## Task prompt
Your answer should be an exact copy of the lines from the start of the entries to the line containing "reference: REF51705 -> REF52705", both included.

## Provided information
BEGIN

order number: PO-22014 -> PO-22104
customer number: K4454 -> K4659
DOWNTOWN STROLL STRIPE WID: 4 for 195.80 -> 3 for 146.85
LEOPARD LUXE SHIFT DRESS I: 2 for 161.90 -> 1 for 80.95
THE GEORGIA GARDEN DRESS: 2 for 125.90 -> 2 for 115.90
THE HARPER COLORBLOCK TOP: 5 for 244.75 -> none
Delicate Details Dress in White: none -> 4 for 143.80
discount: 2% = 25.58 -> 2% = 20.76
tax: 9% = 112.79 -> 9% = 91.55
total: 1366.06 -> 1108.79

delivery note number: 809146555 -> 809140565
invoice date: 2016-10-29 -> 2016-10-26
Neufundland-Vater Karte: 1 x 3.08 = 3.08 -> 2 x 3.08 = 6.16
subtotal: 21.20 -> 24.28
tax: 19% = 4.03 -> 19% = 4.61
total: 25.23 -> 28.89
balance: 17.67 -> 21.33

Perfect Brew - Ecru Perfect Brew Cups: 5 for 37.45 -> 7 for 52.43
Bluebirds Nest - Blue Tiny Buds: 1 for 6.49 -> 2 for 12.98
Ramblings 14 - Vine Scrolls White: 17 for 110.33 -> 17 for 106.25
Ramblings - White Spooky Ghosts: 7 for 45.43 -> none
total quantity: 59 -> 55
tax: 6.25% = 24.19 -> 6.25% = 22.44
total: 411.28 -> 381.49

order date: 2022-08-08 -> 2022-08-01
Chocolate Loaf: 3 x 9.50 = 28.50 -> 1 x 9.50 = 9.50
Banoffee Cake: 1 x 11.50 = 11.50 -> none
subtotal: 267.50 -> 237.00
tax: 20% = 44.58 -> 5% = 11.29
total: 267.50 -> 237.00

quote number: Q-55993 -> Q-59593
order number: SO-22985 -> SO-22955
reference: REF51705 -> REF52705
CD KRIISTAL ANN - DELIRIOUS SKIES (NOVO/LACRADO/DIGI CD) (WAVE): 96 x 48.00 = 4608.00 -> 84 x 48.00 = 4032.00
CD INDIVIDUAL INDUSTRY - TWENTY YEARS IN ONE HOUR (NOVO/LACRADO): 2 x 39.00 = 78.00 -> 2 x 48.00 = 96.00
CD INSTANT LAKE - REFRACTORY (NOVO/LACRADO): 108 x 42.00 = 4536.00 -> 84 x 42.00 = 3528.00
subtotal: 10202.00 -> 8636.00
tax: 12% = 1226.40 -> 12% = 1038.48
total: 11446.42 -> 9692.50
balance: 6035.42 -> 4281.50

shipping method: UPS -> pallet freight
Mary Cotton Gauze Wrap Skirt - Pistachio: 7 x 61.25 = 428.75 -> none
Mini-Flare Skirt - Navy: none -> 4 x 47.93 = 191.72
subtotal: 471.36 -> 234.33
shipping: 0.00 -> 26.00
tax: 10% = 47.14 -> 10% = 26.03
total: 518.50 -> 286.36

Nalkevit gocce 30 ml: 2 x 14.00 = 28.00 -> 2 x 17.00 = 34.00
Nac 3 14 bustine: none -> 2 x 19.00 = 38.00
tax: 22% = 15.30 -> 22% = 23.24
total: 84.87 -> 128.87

END

## Exercise response
order number: PO-22014 -> PO-22104
customer number: K4454 -> K4659
DOWNTOWN STROLL STRIPE WID: 4 for 195.80 -> 3 for 146.85
LEOPARD LUXE SHIFT DRESS I: 2 for 161.90 -> 1 for 80.95
THE GEORGIA GARDEN DRESS: 2 for 125.90 -> 2 for 115.90
THE HARPER COLORBLOCK TOP: 5 for 244.75 -> none
Delicate Details Dress in White: none -> 4 for 143.80
discount: 2% = 25.58 -> 2% = 20.76
tax: 9% = 112.79 -> 9% = 91.55
total: 1366.06 -> 1108.79

delivery note number: 809146555 -> 809140565
invoice date: 2016-10-29 -> 2016-10-26
Neufundland-Vater Karte: 1 x 3.08 = 3.08 -> 2 x 3.08 = 6.16
subtotal: 21.20 -> 24.28
tax: 19% = 4.03 -> 19% = 4.61
total: 25.23 -> 28.89
balance: 17.67 -> 21.33

Perfect Brew - Ecru Perfect Brew Cups: 5 for 37.45 -> 7 for 52.43
Bluebirds Nest - Blue Tiny Buds: 1 for 6.49 -> 2 for 12.98
Ramblings 14 - Vine Scrolls White: 17 for 110.33 -> 17 for 106.25
Ramblings - White Spooky Ghosts: 7 for 45.43 -> none
total quantity: 59 -> 55
tax: 6.25% = 24.19 -> 6.25% = 22.44
total: 411.28 -> 381.49

order date: 2022-08-08 -> 2022-08-01
Chocolate Loaf: 3 x 9.50 = 28.50 -> 1 x 9.50 = 9.50
Banoffee Cake: 1 x 11.50 = 11.50 -> none
subtotal: 267.50 -> 237.00
tax: 20% = 44.58 -> 5% = 11.29
total: 267.50 -> 237.00

quote number: Q-55993 -> Q-59593
order number: SO-22985 -> SO-22955
reference: REF51705 -> REF52705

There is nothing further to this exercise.